My mom worries that Avery is too needy – that she wants to be held too much and needs too much assistance getting to sleep. I’ve used the “she’s a newborn baby, of course she needs to be held all the time!” excuse for as long as I could, but she’s going to be 4 months old in a couple of days and now I’m starting to get more judgment for the way I get her to sleep.
No-cry sleep training attempts were a bust. We tried for a month to take a morning nap in the crib and she would fuss for an hour before I’d take her out and let her sleep on me to salvage a half hour or so of the remaining nap time.

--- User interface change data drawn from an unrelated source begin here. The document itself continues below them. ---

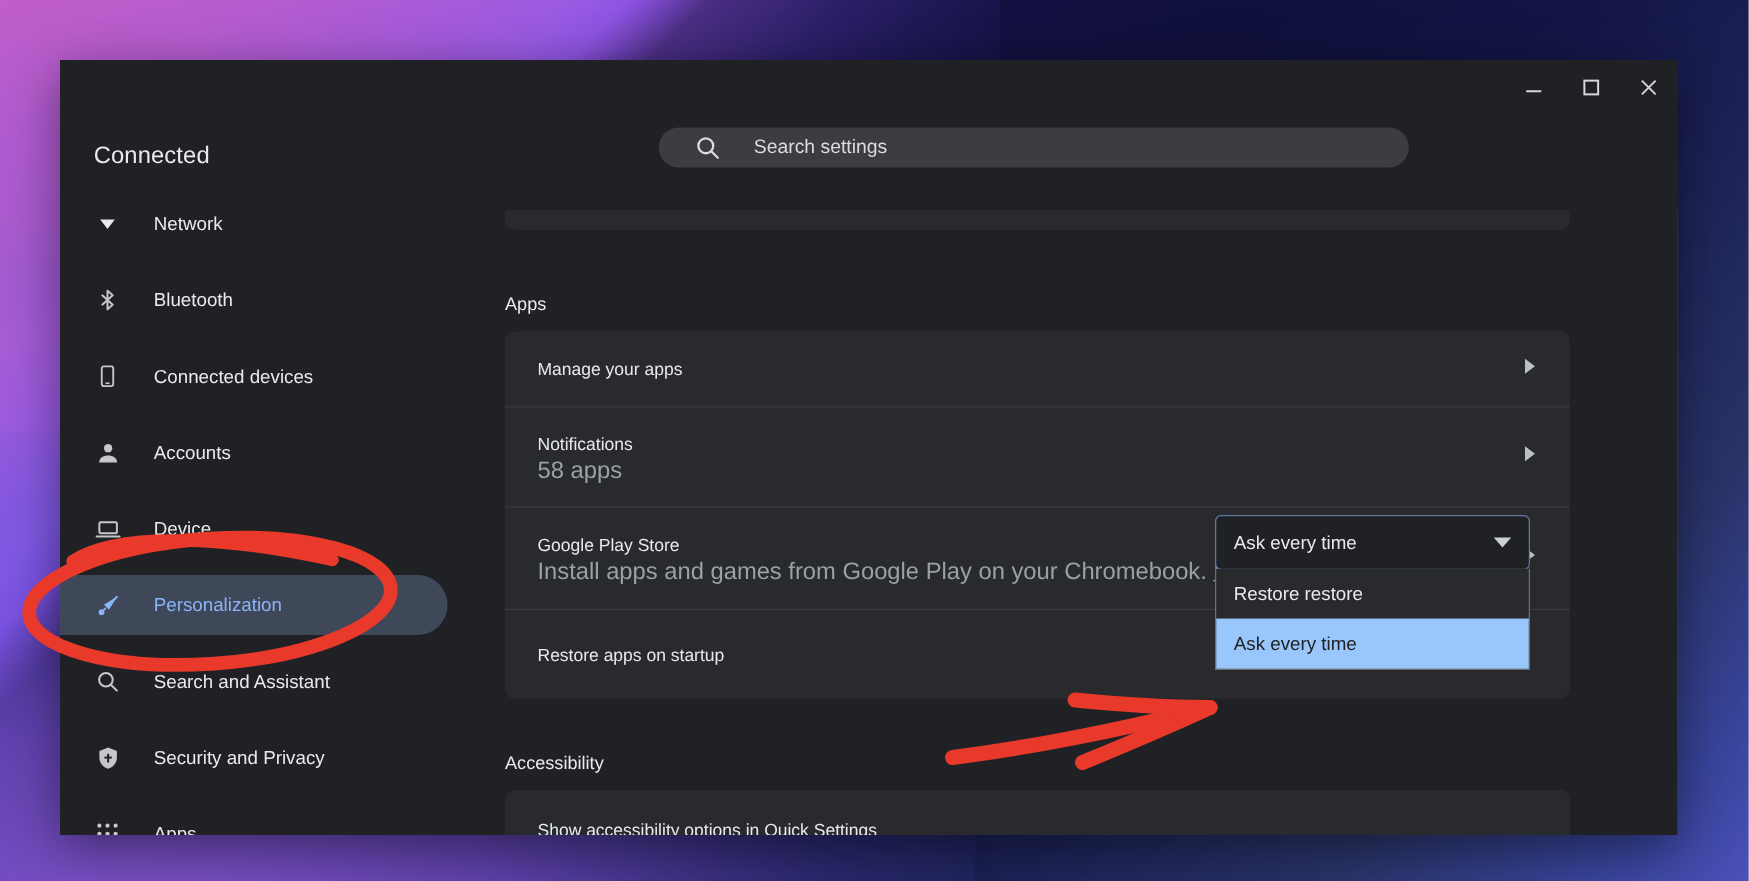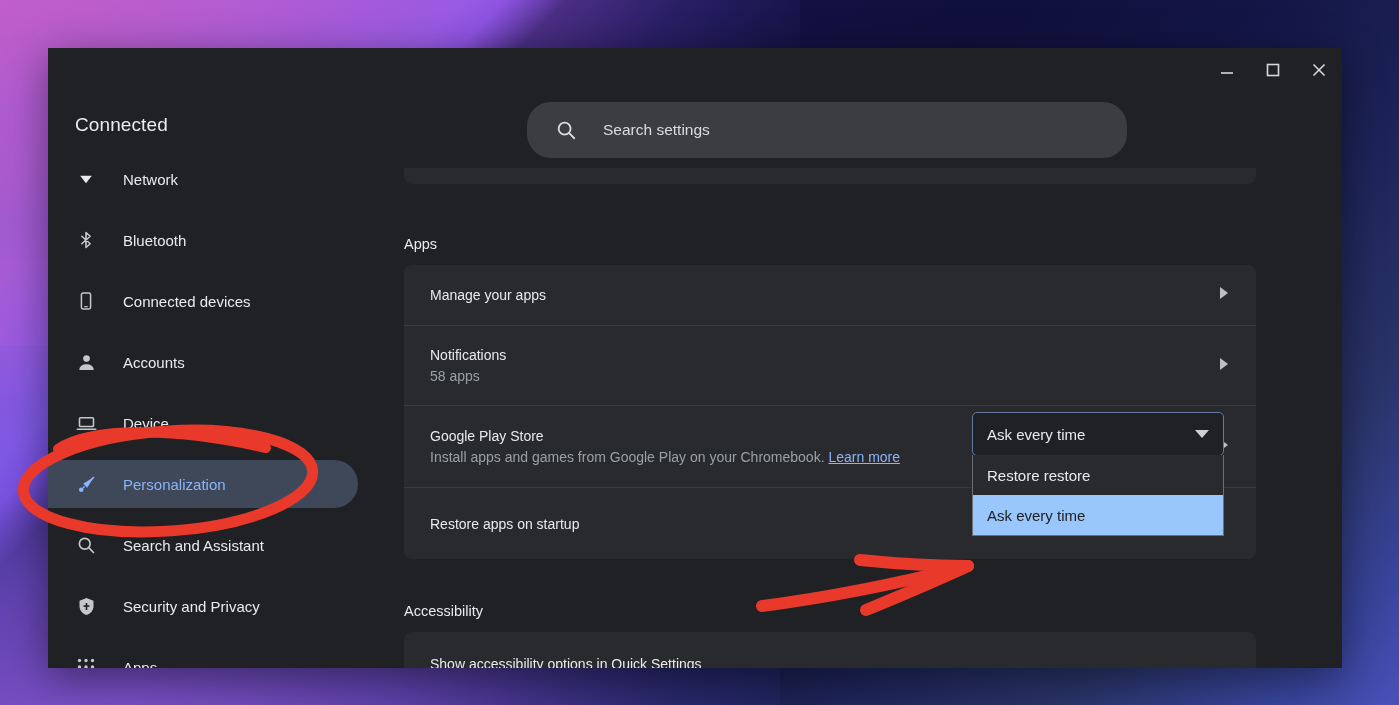--- a/index.html
+++ b/index.html
@@ -78,21 +78,21 @@
   #app-title {
     position: absolute;
     left: 27px; top: 22px;
     font-size: 19px;
     color: #e8eaed;
     letter-spacing: 0.1px;
   }
   #search-box {
     position: absolute;
     left: 479px; top: 10px;
-    width: 600px; height: 56px;
+    width: 600px; height: 32px;
     background: #3b3d40;
     border-radius: 24px;
     display: flex; align-items: center;
     padding-left: 28px;
   }
   #search-icon { width: 22px; height: 22px; color: #dadce0; flex: 0 0 auto; }
   #search-text {
     margin-left: 26px;
     font-size: 15.5px;
     color: #dadce0;
@@ -157,21 +157,21 @@
   }
   .row {
     position: relative;
     display: flex; align-items: center;
     padding: 0 26px;
     min-height: 60px;
   }
   .row + .row { border-top: 1px solid #3a3b3e; }
   .row .texts { flex: 1 1 auto; }
   .row .t1 { font-size: 14px; color: #e8eaed; line-height: 20px; }
-  .row .t2 { font-size: 14px; color: #9aa0a6; line-height: 19px; margin-top: 2px; }
+  .row .t2 { font-size: 19px; color: #9aa0a6; line-height: 19px; margin-top: 2px; }
   .row .t2 a { color: #8ab4f8; text-decoration: underline; }
   .arrow-ico { color: #bdc1c6; flex: 0 0 auto; margin-left: 12px; }
 
   
   #select-wrap {
     position: absolute;
     left: 572px; top: 244px;
     width: 208px; z-index: 10;
   }
   #select-box {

She’ll only sleep on me if I hold her against me and rock her to sleep, or next to me if I nurse her to sleep while lying down. This is the case for naps and nights. At night I transfer her to the bassinet once she has fallen asleep in our bed, but the bassinet sleep has gotten worse and worse and she ends up bed sharing more often than not. I get terrible sleep this way because there isn’t room for a spread-eagle wife, a spread-eagle baby, and me. However, I get worse sleep when I try putting her in her bassinet. Last night I held her hand in her bassinet for 2 hours to keep her asleep – everytime I let go she awoke.
I mentioned to my mom that I’m uncertain of how successful all 3 of our family Christmas dinners will be next week, because Avery gets fussy at 6:30 and the only way to appease her is to get her ready for bed and quiet down the house for the night. This is dinner time. This is why I usually eat dinner early, and then when my wife gets home later she eats separately. We have eaten dinner together, without a fussy baby in either of our arms, a total of 3 times since Avery was born.
I deal with the evening fussiness by laying in bed with the baby from 6:30 until she falls asleep – sometimes an hour, sometimes 3 hours. I put her to sleep in our bed because it’s the least exhausting for me and because I let her comfort nurse to sleep. If I get up to shower or something and Avery wakes up to my absence, she screams. If she wakes up and sees me there with her, she falls right back to sleep. I am kind of trapped.
Not really an ideal situation for holiday dinners. And this is why my mom said that maybe I am too accommodating to my baby.
I see my only other option as cry-it-out sleep training, which I really, really don’t want to use. But I’m torn as to whether this is inappropriate behaviour for an almost 4 month old at all, or if the problem lies with the social expectations of our fast-paced, independent culture where going to bed at 7 just because your baby goes to bed at 7 is unreasonable. I don’t have a problem with it – I like to unwind in the evening in bed, cuddling my baby.
Who is being unreasonable here? Avery and I, or our family?